Rymbu: You have written volumes of both poetry (Mannelig in Chains) and prose (the novel Fondness for the Dead) that have earned you a place on the shortlist of several literary prizes. To what extent do you personally feel integrated into the contemporary literary community? 

Danishevsky: I don’t know whether that context actually exists. We probably exist in the same Facebook cluster where we like identical kittens and dogs, sign identical petitions, and, on the whole, experience the same strong emotions. I never felt that this was a community, or that I was part of this community, but at the same time, nobody else I spoke with about this ever felt that they were part of this community either. It seems that today this sense of “community” is to some degree an optical bug created by social media feeds.

It’s the same as how you called Mannelig a poetic work. For me, it’s not.

 

*The implication of Rymbu’s question is why did Danishevsky decide to include poetry among the works of journalism and cultural criticism he selected for Anhedonia?

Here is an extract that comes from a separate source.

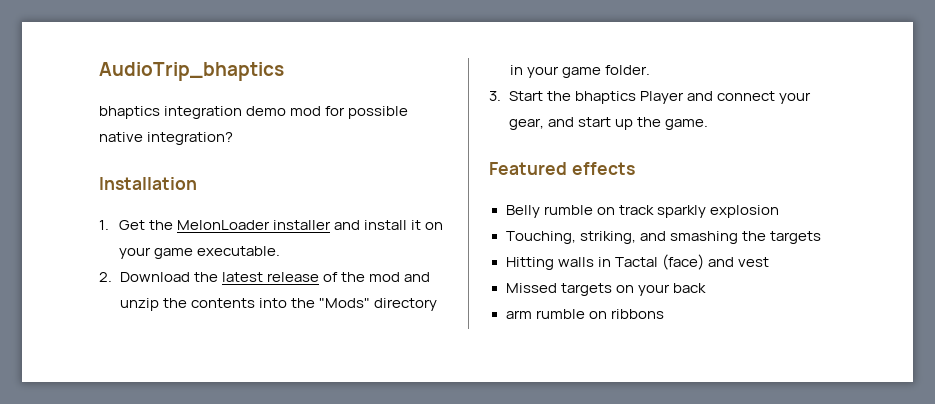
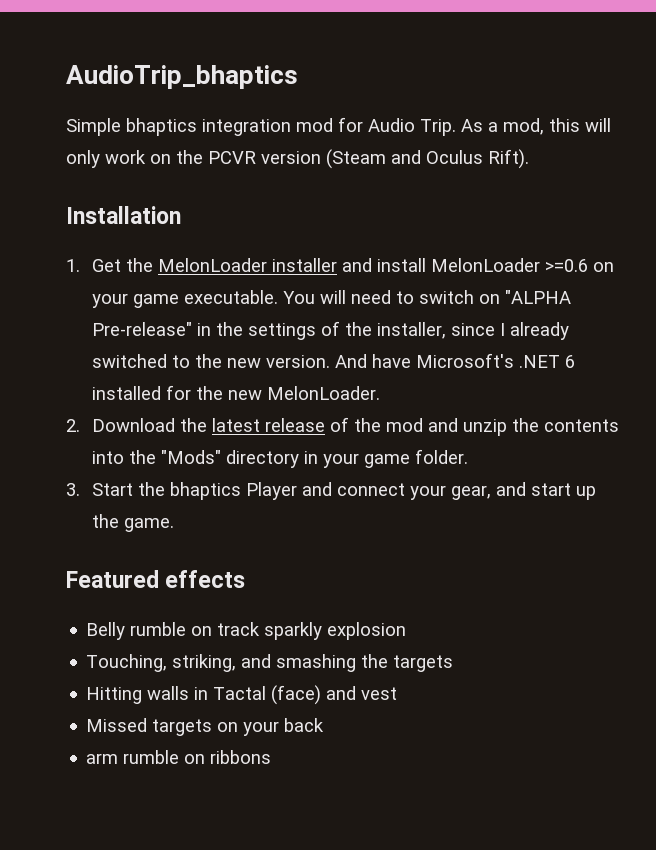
- bhaptics integration demo mod for possible native integration?
+ Simple bhaptics integration mod for Audio Trip. As a mod, this will only work on the PCVR version (Steam and Oculus Rift).
- 1. Get the MelonLoader installer and install it on your game executable.
+ 1. Get the MelonLoader installer and install MelonLoader >=0.6 on your game executable. You will need to switch on "ALPHA Pre-release" in the settings of the installer, since I already switched to the new version. And have Microsoft's .NET 6 installed for the new MelonLoader.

In what way was poetry able to contribute to Anhedonia’s project? Since, after all, this is an unusual combination for a single small imprint, to publish Zizek along with prominent Russian journalists along with poetry. But the uniting factor is the examination of institutions that promote or allow violence and oppression. 

In mentioning the names, Rymbu is highlighting the contrast between the schools of poetry Danishevsky chose for Anhedonia. Award-winning poet and fiction writer Maria Stepanova (b. 1973) is an established literary voice, while Oksana Vasyakina (b. 1989) is a new feminist activist poetess. Konstantin Bogomolov (b. 1975) is a major mainstream (some would say conservative) theater director from whom one might not expect a book of poems, while Lev Oborin (b. 1987) is an actively oppositional poet and critic. Elena Fanailova (b. 1962) is a major Russian poet. For accuracy’s sake, it should be noted that the last book in Danishevsky’s Anhedonia series was published in February 2019, and this inverview was published in June 2019; Bogomolov’s and Oborin’s books both ended up coming out with a different imprint in AST, while AST did not publish Fanailova’s book.